More specifically, unless you can come up with a logically consistent alternative to GR, something that makes experimentally testable predictions, there isn't really much point in spending a lot of time and money on experiments. Shots in the dark like this one are only worth it if they are cheap (as this one was), but when the result is as expected, you didn't learn anything from it.
It is actually possible for, say, an electron to move in water faster than light moves in water. In addition, speed of light in water depends on the wavelength. It's hard to tell what happens with the speed of gravity.

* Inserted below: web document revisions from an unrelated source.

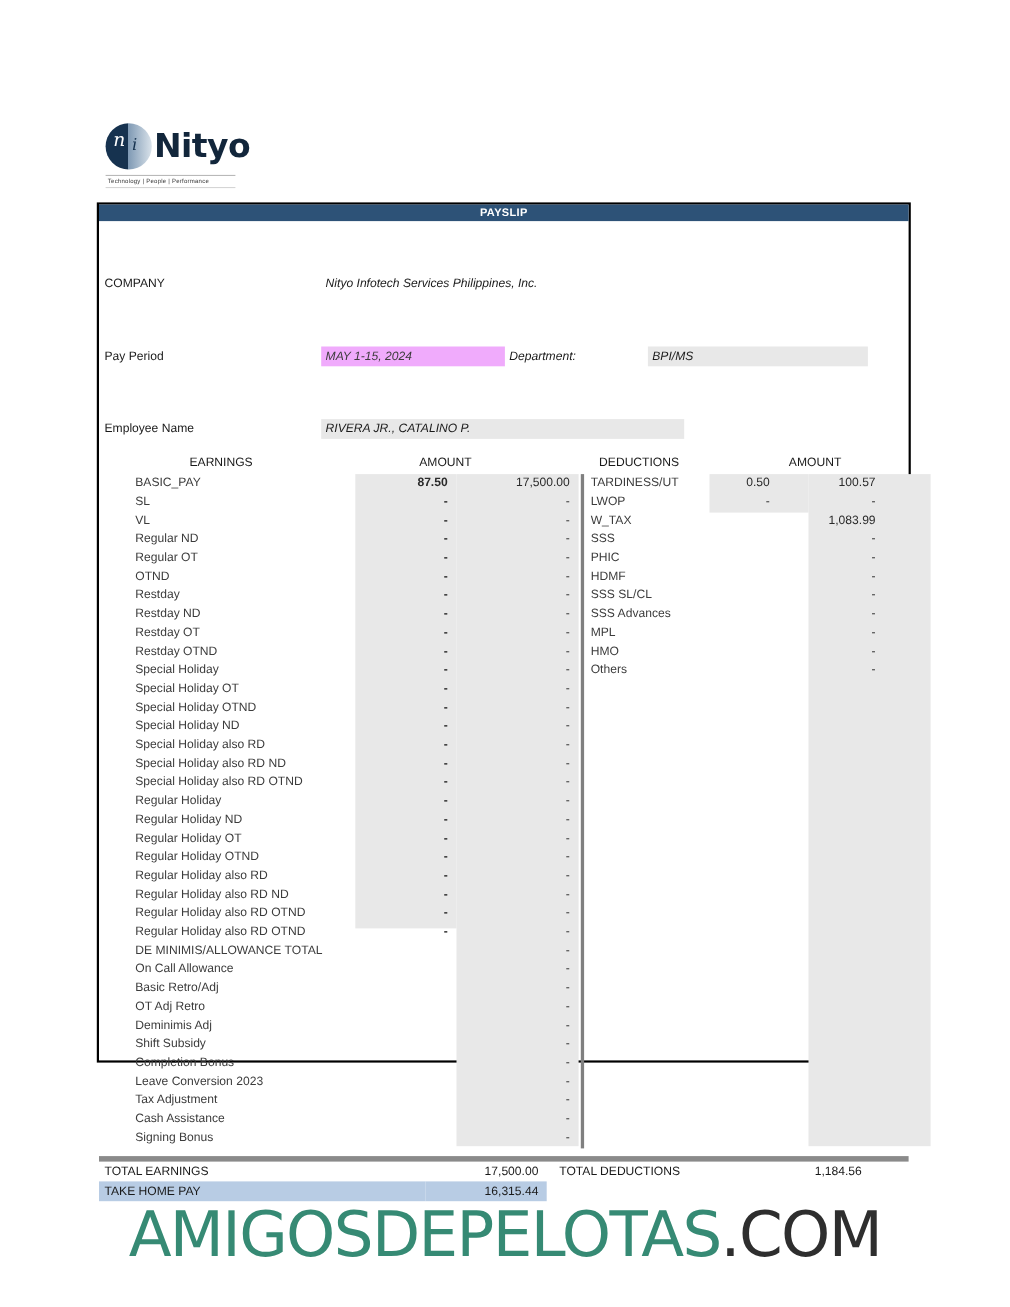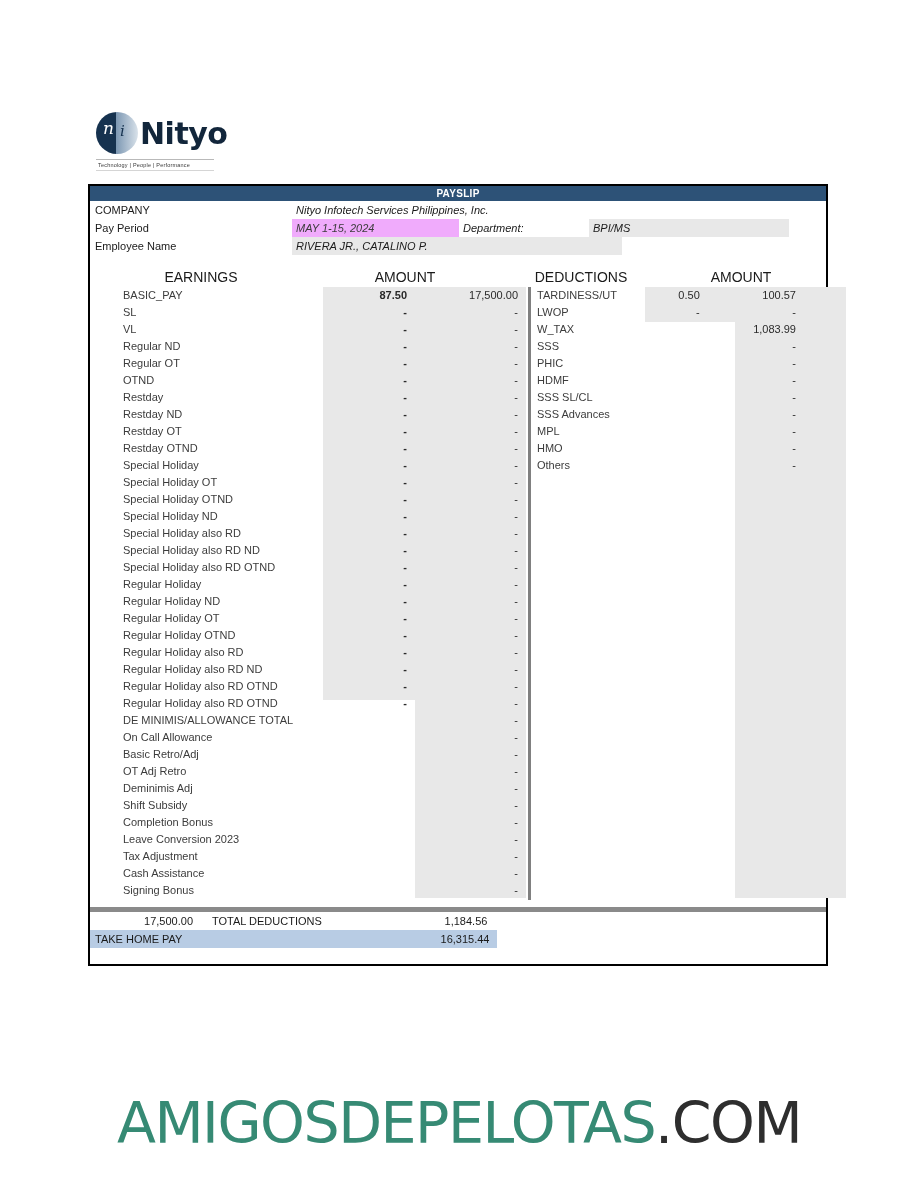--- a/index.html
+++ b/index.html
@@ -98,20 +98,21 @@
     font-weight: bold;
     letter-spacing: 0.3px;
   }
 
   
   .info-row {
     display: flex;
     height: 18px;
     line-height: 18px;
     align-items: flex-end;
+    margin-top: 48px;
   }
   .info-label {
     width: 202px;
     padding-left: 5px;
     box-sizing: border-box;
     white-space: nowrap;
   }
   .info-value {
     padding-left: 4px;
     box-sizing: border-box;
@@ -123,21 +124,21 @@
   .lbl-dept    { width: 130px; }
   .val-dept    { width: 200px; background: #e8e8e8; }
   .val-empname { width: 330px; background: #e8e8e8; }
   .info-spacer { height: 13px; }
 
   
   #col-headers {
     display: flex;
     height: 19px;
     line-height: 19px;
-    font-size: 14px;
+    font-size: 11px;
   }
   .hdr-earnings {
     width: 222px;
     text-align: center;
   }
   .hdr-amount-left {
     width: 186px;
     text-align: center;
   }
   .hdr-gap { width: 8px; }
@@ -565,20 +566,21 @@
           <div class="lbl">Others</div>
           <div class="num hours"></div>
           <div class="num amount">-</div>
         </div>
       </div>
   </div>
 
   <div id="totals-separator"></div>
 
   <div class="total-row">
+    <div class="t-lbl">TOTAL EARNINGS</div>
     <div class="t-val">17,500.00</div>
     <div class="t-gap"></div>
     <div class="t-lbl2">TOTAL DEDUCTIONS</div>
     <div class="t-val2">1,184.56</div>
   </div>
 
   <div class="total-row" id="take-home-row">
     <div class="t-lbl">TAKE HOME PAY</div>
     <div class="t-val">16,315.44</div>
     <div class="t-gap"></div>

Am i the only one that sees an possible selection effect error in this so called discovery? The researchers apparently were able to express General Relativity in terms of gravitation field, mass, velocity and the speed of gravity. They then used this formula to calculate the speed of gravity and unsuprisingly it came out as they expected. Why unsuprisingly? Well they are using as the basis of their proof the very thing they're trying to prove! If General Relativity is wrong in terms of the speed of gravity, then the formula that was used to calculate the speed of gravity was flawed and the result is invalid. Or to put it another way, if General Relativity is wrong, General Relativity is wrong. This statement is clearly useless and means that the experiment proves nothing.
You can't win Darth. If you mod me down, I shall become more powerful than you could possibly imagine
Gravtiy is stronger than light. It would also suggest to me that gravity is is faster than light
Well, it doesn't suggest that to me.
My Karma: ran over your Dogma
StrawberryFrog
Kopeikin's results:
0 links/press/ SOG-Kopeikin.asp
http://xxx.lanl.gov/abs/gr-qc/0212121
And already one harsh criticism by one of his opponents:
http://metaresearch.org/media%20and%2
Unfortunately I could not find Asada's comments on this. As one of the creators of the theory of brane worlds, it would be very interesting to see what he thinks about this.

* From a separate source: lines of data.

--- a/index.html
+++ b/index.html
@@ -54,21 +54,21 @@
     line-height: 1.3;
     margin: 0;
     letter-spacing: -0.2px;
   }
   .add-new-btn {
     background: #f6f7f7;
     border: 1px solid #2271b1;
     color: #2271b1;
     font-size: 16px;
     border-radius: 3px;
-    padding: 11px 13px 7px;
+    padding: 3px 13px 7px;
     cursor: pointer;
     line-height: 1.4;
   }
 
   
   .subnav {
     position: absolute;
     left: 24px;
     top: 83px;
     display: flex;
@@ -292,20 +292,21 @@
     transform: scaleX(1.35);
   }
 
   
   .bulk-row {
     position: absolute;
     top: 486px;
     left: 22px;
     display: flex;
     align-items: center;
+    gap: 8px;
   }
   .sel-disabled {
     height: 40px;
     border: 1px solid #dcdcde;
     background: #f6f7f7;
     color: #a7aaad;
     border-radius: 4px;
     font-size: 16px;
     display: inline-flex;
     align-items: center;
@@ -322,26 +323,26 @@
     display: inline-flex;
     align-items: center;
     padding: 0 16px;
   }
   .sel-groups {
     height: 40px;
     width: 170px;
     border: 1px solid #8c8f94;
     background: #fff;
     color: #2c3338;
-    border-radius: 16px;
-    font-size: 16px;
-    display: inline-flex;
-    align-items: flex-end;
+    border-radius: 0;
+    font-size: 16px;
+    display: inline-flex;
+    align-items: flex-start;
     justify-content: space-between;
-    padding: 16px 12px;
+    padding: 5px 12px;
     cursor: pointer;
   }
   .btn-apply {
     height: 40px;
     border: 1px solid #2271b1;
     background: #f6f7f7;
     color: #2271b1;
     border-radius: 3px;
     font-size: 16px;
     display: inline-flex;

"How many fucking GR books have you read."
uh, 4, I think [Ones which talk about concepts, not which write out equations]. Does that make me good or something? Does how many books I've read have some meaning?
"False. Gravity's distortion of space does not define space, it defines the distortion of space. There is plenty of motion that has nothing to do with gravity. You could have photons traveling through empty space - motion without gravity.
Yes, motion which does not involve gravity, but what points are they travelling between? What immitted them? Just because something is so trivial that you dont need to bother factoring it in to get an understanding of most situations, doesnt mean that it has absolutely no effect. If the points they were imitted from are of very high mass, space is distorted so that they are farther apart [space has been stetched, 4 dimensionally. Most writings on the subject only mention the bending of space, ignoring that all points in the universe still line up], reduce that mass and the distortion lessens, making them closer together. Eliminate it completely and, no more distance between them[This is of course talking as if they're the only two masses in the universe, and so is hard to explain the same way as distortion is normally explained- showing the bending of a grid which is already there.]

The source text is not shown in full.